Snow’s crew came down soon after, and carried the body up on deck, placing it in the rough casket Turini had hastily nailed together out of his scaffold. When the carpenter had nailed shut the lid, the women lifted the casket and carried it down the gangplank. They set their burden on the wet stones of the quay, where Pica stood with the Turinis, then hurried back up the gangplank to their posts on deck. Vaguely it came to her that they were eager to be off. There was no time for mourning in their world. The Ache
ron remained to be dealt with. And the Abbé.
She said farewell to the Turinis and followed the women up the gangplank. Snow looked up from the helm and frowned at her.
– I thought you would be staying behind too.
Pica shook her head. Everything that had belonged to her father was on this ship. She had to be the one to give it away.
As Turini was starting off in search of a cart, Pica had a sudden thought and called to him from the rail.
– There’s a man in Covent Garden, she said. Monsieur Martin, the playing-card maker. He knew my father. He will help you. Then find my mother, please, and tell her.
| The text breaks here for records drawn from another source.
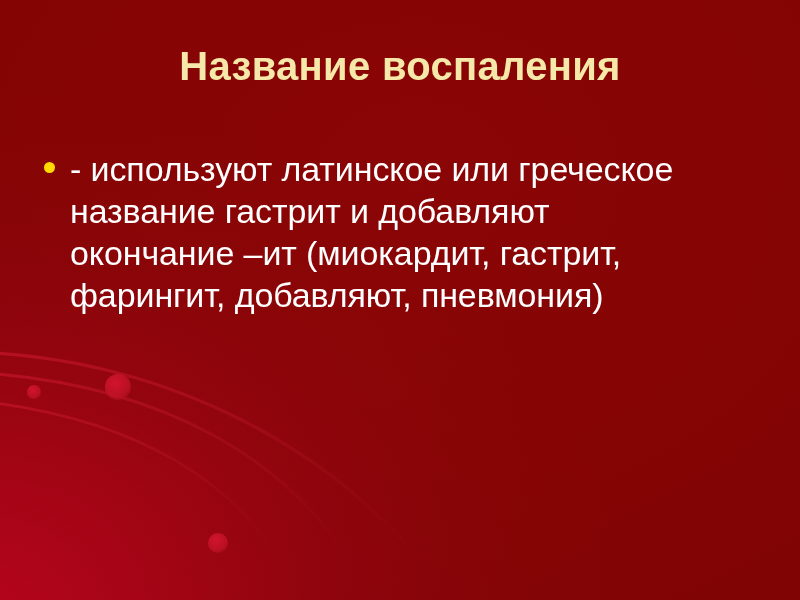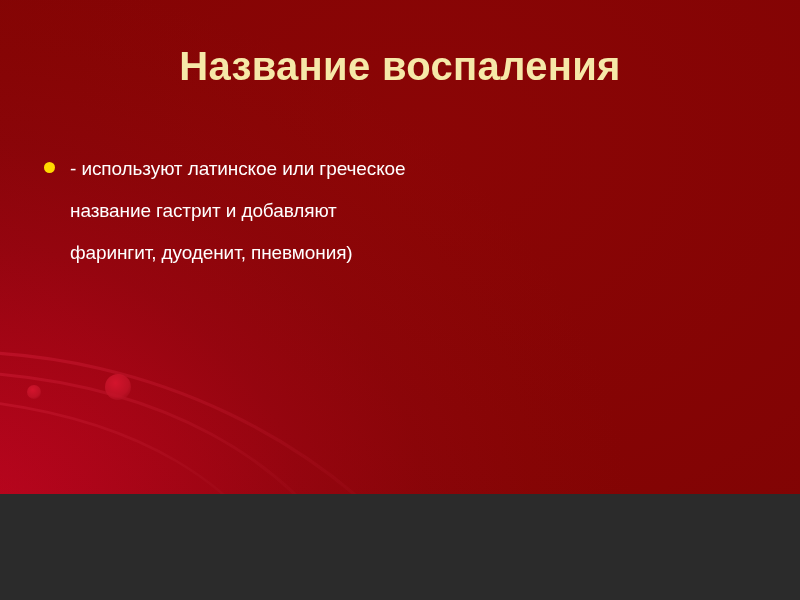"Название воспаления" #slide { height: 494px -> 600px }
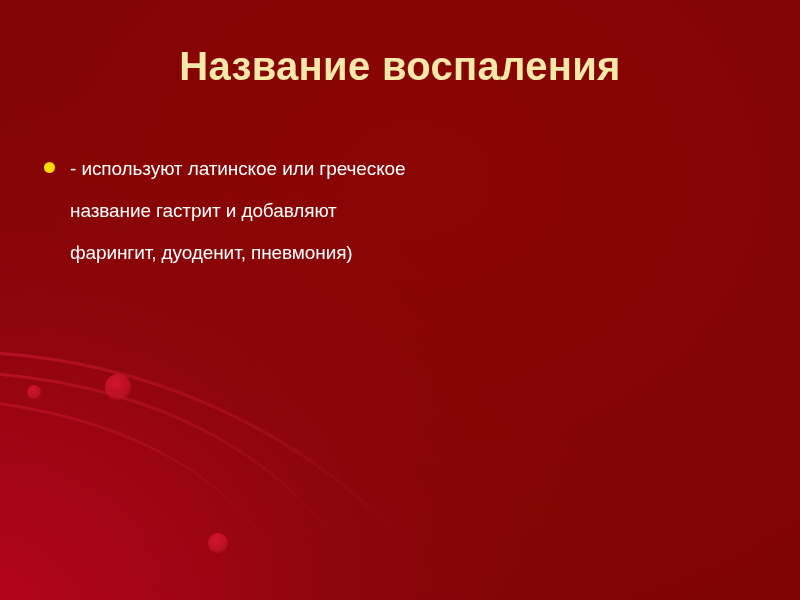"- используют латинское или греческое" .bullet-text { font-size: 19px -> 34px }
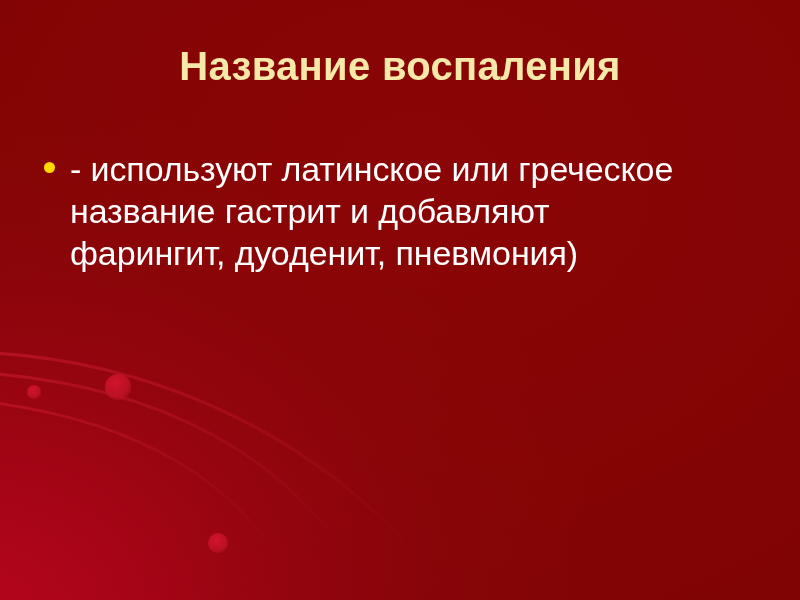"окончание –ит (миокардит, гастрит," span.ln { html: none -> <span>окончание –ит (миокардит, гастрит,</span> }
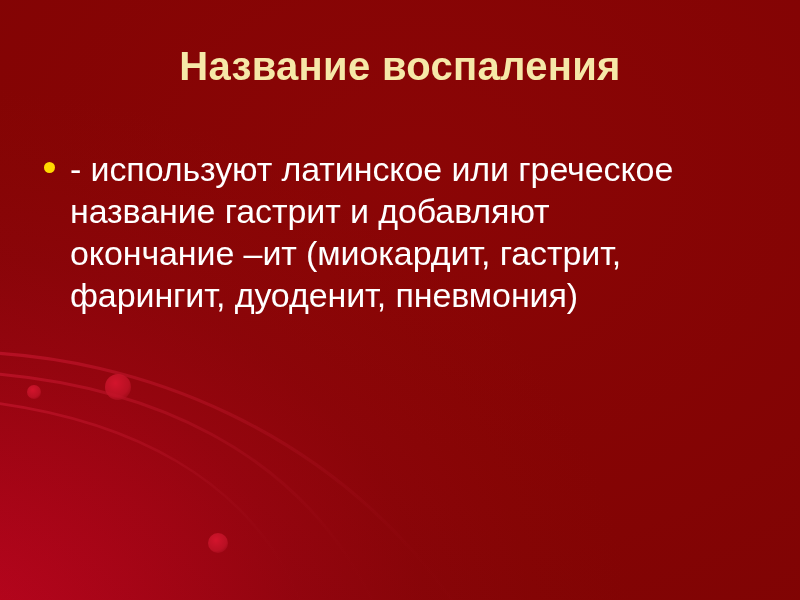"фарингит, дуоденит, пневмония)" span.ln { text: дуоденит -> добавляют }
As the sun rose, the Bee sailed downriver with the tide, past the low meadows where cattle grazed, the salt marshes loud with hosts of raucous gulls. In the estuary a sheet of wet morning fog swept in off the grey sand flats.
The crew had left Pica to herself in the press room. She sat for a long time at the work table, her hand on her father’s book. When she became aware of the crying of the gulls she rose at last, to finish setting things in order. She polished Ludwig, hung him back on his hook, and then turned to the press. The surface of the gooseflesh type was blank, still, but when she touched a fingertip to it a dull wave radiated outward. If the type would not solidify, she would have to give the chase to the Abbé as it was. She unclipped the paper from the tympan and hung it on the drying wire. Unlocking the chase, she lifted it carefully and set it down carefully on the work table, under the light from the hatch.
She stood looking at the press for a while, empty now of type and paper, silent. It would have to be taken apart, she realized, in order to be brought out on deck. The Abbé and the Commander’s men would crowd in here with hammers and wrenches, and she would have to stand there, and let them take everything.
Everything but the book. She would not let them have that.
As she was polishing the ancient timbers, the scarred woman, Lucy Teach, appeared in the press room.